Erstellt am 24. November 2015, 06:03

von Martin Gebhart

Politische Randnotizen. Martin Gebhart über VP-Wechsel im NÖ Landtag & Auftritt von Ex-Landesrätin

Martin Gebhart Politische Randnotizen NÖN-Wand  |  NOEN, Karl Stadler

Wechsel mit Nebengeräuschen.

Es gibt unterschiedliche Interpretationen, ob in der Vorwoche im Gmünder ÖVP-Bezirksparteivorstand der Wechsel im NÖ Landtag einhellig vorgeschlagen oder nur zur Kenntnis genommen worden ist. Jedenfalls wird sich Ende des Jahres VP-Mandatar Johann Hofbauer aus dem NÖ Landtag zurückziehen. Nachfolgen soll ihm auf seinem Landeslistenmandat Margit Göll, ÖVP-Bürgermeisterin in Moorbad Harbach und Bezirksobfrau des Gemeindevertreterverbandes. Was für einen heftigen Brief der Jungen ÖVP an Landeshauptmannstellvertreter Wolfgang Sobotka in dessen Funktion als Landesobmann des NÖAAB führte. Die JVP hätte gerne Patrick Layr, der auch Bezirksobmann des NÖAAB ist und bei der Landtagswahl 803 Vorzugsstimmen im Bezirk erreicht hatte, als Nachfolger von Hofbauer gesehen. Man sei enttäuscht, dass das nicht berücksichtigt worden war. Der Brief ist von kompletten Landespräsidium der JVP unterschrieben. Übrigens: Den ÖVP-Bezirk soll nach Hofbauer nun VP-Nationalratsabgeordnete Martina Diesner-Wais führen.

Kammern-Ansage von VP-Landesrat Stephan Pernkopf.
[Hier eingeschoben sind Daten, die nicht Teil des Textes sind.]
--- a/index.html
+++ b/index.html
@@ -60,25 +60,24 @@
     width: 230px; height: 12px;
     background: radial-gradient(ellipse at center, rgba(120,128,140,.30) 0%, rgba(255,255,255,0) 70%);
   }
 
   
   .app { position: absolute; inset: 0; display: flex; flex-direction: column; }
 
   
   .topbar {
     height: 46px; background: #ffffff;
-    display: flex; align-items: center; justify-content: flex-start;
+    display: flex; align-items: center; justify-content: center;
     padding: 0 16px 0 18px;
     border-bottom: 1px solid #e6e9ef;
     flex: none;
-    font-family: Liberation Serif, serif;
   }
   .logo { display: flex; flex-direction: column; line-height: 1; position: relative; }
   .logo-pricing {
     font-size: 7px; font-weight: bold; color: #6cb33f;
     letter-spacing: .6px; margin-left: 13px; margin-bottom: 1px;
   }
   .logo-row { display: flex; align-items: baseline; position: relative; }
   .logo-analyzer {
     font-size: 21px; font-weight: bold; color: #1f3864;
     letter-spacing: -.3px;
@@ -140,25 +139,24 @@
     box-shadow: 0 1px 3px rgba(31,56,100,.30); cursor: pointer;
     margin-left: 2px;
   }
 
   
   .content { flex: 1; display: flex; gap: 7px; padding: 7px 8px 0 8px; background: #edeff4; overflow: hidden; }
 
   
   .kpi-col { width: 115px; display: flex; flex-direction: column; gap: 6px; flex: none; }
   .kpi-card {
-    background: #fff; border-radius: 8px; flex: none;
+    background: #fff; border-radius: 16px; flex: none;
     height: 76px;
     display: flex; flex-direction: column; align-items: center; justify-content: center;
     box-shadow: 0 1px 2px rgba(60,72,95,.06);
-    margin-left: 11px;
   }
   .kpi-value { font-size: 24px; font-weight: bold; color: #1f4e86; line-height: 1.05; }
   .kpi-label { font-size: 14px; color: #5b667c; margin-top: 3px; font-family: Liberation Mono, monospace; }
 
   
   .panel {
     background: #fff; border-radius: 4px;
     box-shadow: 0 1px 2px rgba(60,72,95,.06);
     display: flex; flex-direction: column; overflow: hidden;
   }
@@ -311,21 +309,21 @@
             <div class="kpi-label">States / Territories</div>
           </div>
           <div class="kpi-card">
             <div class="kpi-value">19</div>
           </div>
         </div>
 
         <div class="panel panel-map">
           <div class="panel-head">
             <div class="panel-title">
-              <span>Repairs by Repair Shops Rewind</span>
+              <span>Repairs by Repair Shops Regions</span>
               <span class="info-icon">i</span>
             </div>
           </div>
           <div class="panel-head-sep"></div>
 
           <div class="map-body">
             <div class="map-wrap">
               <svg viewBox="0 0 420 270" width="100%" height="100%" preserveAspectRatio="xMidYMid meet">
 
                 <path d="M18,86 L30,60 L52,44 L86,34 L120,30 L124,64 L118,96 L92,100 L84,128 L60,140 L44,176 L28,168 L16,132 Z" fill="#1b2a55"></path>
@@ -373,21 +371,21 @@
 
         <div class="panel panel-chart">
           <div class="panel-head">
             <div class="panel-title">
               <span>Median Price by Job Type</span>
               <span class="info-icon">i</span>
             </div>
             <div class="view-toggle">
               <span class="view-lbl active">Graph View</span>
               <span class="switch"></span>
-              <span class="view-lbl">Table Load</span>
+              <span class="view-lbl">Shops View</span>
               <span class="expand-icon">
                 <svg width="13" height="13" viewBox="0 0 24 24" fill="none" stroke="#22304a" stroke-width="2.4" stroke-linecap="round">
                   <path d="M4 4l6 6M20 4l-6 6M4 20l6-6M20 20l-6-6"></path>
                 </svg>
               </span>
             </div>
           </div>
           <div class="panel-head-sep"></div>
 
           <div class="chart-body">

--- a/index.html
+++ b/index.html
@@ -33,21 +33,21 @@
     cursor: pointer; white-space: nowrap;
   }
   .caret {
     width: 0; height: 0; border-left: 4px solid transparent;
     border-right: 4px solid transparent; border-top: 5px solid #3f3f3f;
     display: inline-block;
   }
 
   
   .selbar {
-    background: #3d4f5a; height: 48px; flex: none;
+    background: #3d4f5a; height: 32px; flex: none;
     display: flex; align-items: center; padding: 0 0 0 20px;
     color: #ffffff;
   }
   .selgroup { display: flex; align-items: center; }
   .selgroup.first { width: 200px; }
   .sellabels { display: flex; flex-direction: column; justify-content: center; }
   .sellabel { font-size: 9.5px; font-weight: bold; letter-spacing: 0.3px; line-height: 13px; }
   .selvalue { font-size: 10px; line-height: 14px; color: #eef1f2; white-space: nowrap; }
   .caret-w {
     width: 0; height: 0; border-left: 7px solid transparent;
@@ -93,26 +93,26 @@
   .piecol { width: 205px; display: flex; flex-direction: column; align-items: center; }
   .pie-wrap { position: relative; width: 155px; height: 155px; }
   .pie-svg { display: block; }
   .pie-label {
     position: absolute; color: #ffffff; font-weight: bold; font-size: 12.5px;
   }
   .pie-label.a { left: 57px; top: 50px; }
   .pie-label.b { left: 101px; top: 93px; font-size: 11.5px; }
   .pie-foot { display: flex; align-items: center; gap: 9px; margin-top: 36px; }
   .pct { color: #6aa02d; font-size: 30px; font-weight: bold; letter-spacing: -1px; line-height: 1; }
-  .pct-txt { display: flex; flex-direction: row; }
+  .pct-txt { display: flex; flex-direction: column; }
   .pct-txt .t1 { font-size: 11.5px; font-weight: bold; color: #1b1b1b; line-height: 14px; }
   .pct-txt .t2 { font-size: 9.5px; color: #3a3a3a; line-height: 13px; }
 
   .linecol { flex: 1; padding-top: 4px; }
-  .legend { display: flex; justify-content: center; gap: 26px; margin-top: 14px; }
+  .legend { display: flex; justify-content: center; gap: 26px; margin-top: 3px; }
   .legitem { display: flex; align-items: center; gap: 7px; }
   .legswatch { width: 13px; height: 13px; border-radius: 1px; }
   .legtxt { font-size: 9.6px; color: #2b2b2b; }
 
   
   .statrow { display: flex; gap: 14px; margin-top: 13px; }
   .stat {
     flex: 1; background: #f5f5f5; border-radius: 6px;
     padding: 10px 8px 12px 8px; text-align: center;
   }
Gemeinsam mit der EU-Abgeordneten Elisabeth Köstinger hat VP-Landesrat Stephan Pernkopf ein Buch herausgegeben. Titel: „Wer sich bewegt, verliert nicht.“ Darin sind verschiedene Beiträge gesammelt, die davon handeln, dass nur mit Mut die Welt verändert werden kann. Unter den Autoren NZZ-Verlagsleiter Veit Dengler oder der Gmünder Schuh-Rebell Heini Staudinger. Stephan Pernkopf selbst hat auch einen Beitrag verfasst und dabei mit einer Passage bereits für Aufregung gesorgt. Konkret setzt er sich mit den Kammern auseinander. Zitat aus dem Buch: „Die Österreicherinnen und Österreicher zahlen genau diese 1,5 Milliarden Euro pro Jahr an Kammerumlage, als Mitgliedsbeiträge an Institutionen, zu denen sie per Gesetz verpflichtet sind, ohne zwischen ihnen wählen zu können oder je gefragt worden zu sein, ob sie dort überhaupt Mitglied sein wollen oder nicht. Wir leisten uns damit das teuerste Kammernsystem in Europa.“ Pernkopfs Vorschlag: Wesentlich niedrigeres Fixum für die Kammern. Diese sollten im Gegenzug ihre Arbeit „auf die Kerninteressen ihrer Mitglieder reduzieren“. Spezialberatungen sollten dann extra verrechnet werden. Bei den Kammern – Wirtschaft, Arbeiter, Landwirtschaft – dürfte er sich damit nicht viele Freunde geschaffen haben.

Überraschender Auftritt.

Unter den Gästen des Festakts zum Landesfeiertag in Grafenegg überraschte eine Person: Ex-Landesrätin Elisabeth Kaufmann-Bruckberger (Team NÖ). Sie war im April als Landesrätin zurückgetreten, nachdem ihr ihre eigene Fraktion in einer Abwahldebatte, die durch die Affäre um den Kärntner Seen-Kauf ausgelöst worden war, die Unterstützung versagt hatte. Das Erscheinen am Landesfeiertag war der erste öffentliche Auftritt der Ex-Landesrätin seit dem Rücktritt. Und sie fühlte sich in Grafenegg recht wohl, wobei sie von ihren ehemaligen Regierungskollegen freundlich – vielfach erstaunt – aufgenommen worden sein soll. In der Seen-Kauf-Affäre übrigens laufen immer noch die Ermittlungen und es gibt noch keine Anklage, obwohl manche diese schon im Frühjahr angekündigt hatten.